LISTED RECORDS:
□ □ □ □

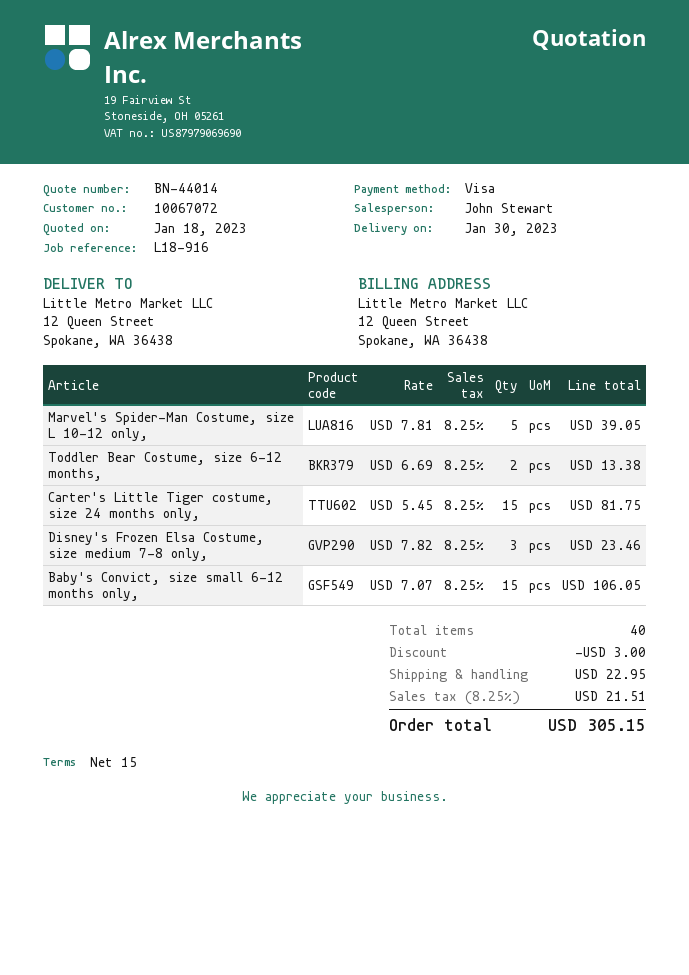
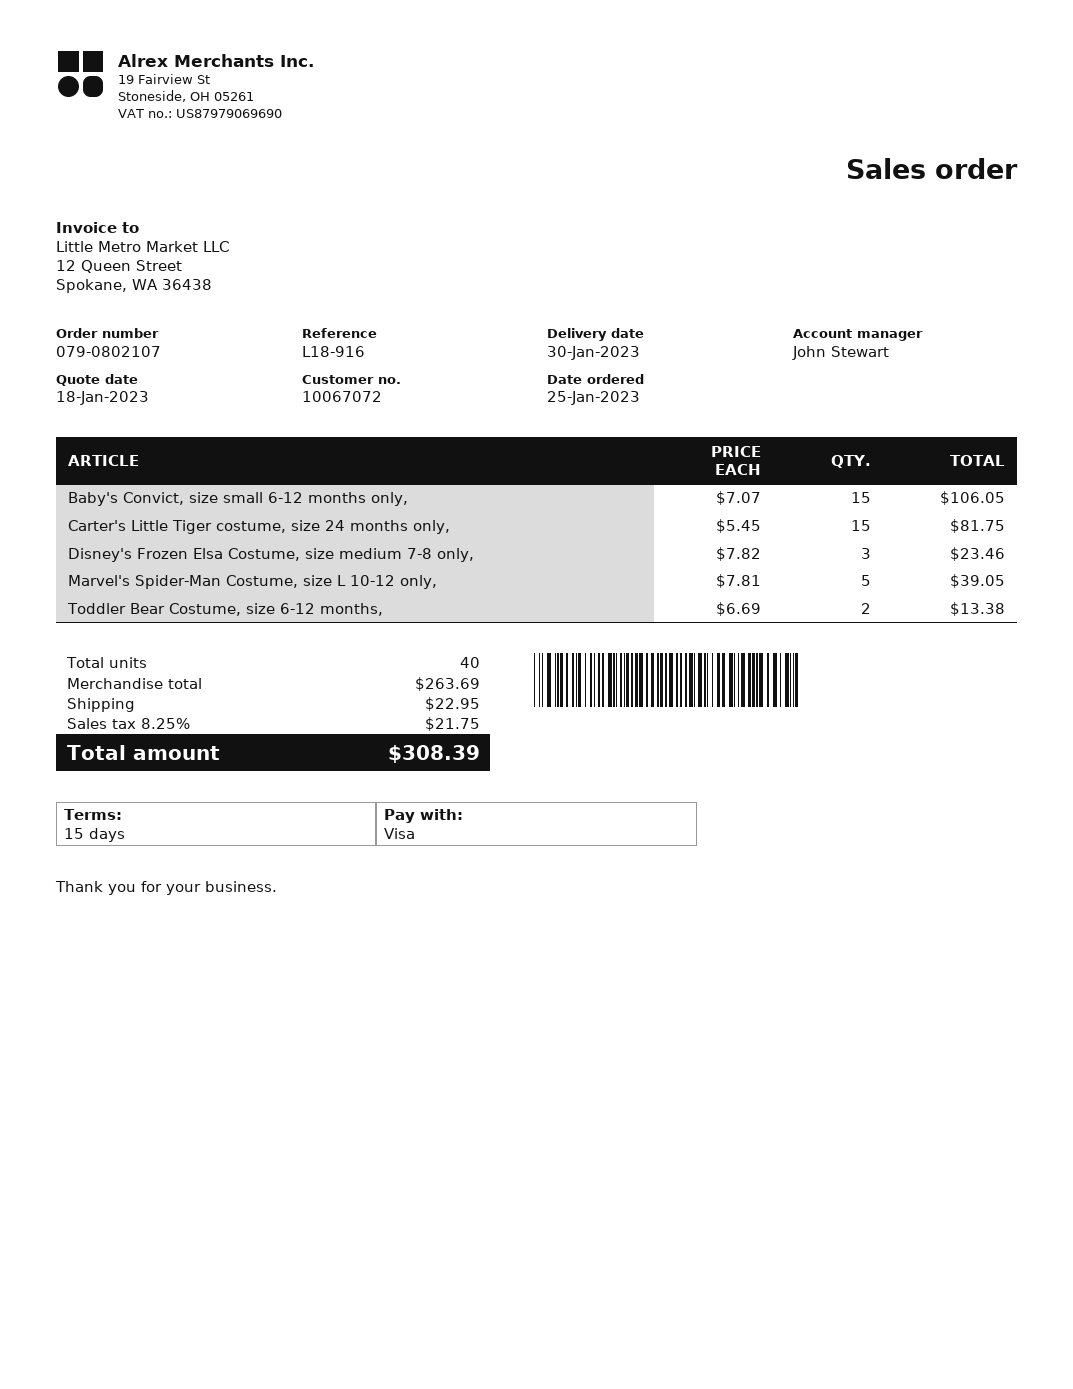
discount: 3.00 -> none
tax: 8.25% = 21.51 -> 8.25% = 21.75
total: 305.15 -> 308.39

□ □ □ □

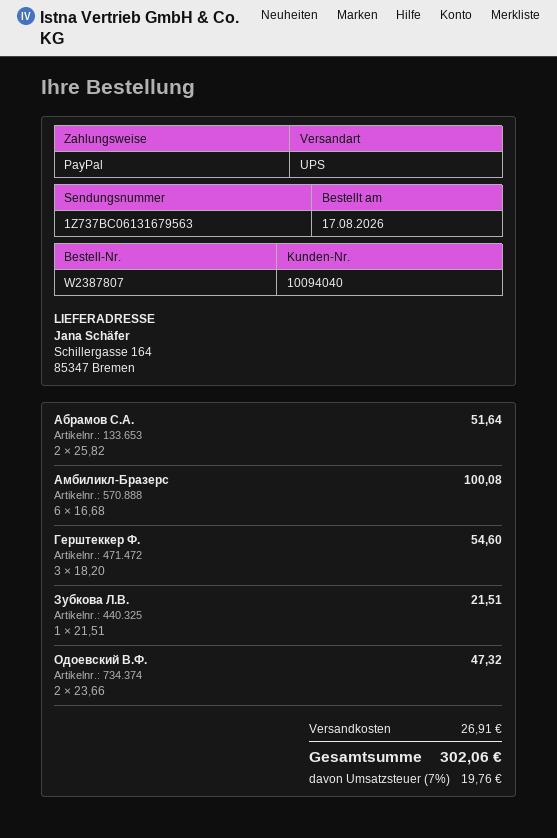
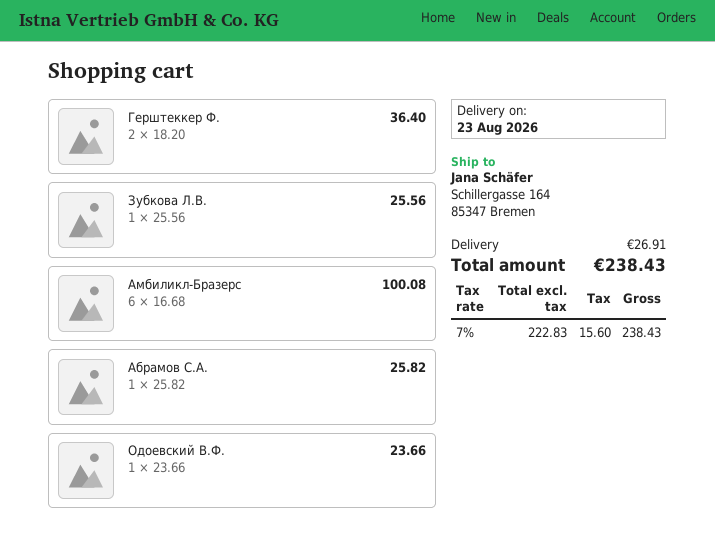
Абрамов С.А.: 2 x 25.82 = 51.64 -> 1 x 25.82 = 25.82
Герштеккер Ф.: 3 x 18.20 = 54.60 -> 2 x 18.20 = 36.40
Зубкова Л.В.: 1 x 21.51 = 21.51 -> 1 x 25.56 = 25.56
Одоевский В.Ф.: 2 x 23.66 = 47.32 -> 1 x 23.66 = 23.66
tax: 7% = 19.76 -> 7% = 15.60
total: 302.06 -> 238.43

□ □ □ □

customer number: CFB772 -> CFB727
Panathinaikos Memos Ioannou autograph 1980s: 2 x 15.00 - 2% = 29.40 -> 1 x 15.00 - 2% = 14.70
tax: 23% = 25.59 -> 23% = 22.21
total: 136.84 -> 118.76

□ □ □ □

WHAT IS EXPECTED: Take the records above and return, word for word, only the lines that fall from the line with "Одоевский В.Ф.: 2" to the line with "total: 302.06 -> 238.43", both of them included.

TASK RESULT:
Одоевский В.Ф.: 2 x 23.66 = 47.32 -> 1 x 23.66 = 23.66
tax: 7% = 19.76 -> 7% = 15.60
total: 302.06 -> 238.43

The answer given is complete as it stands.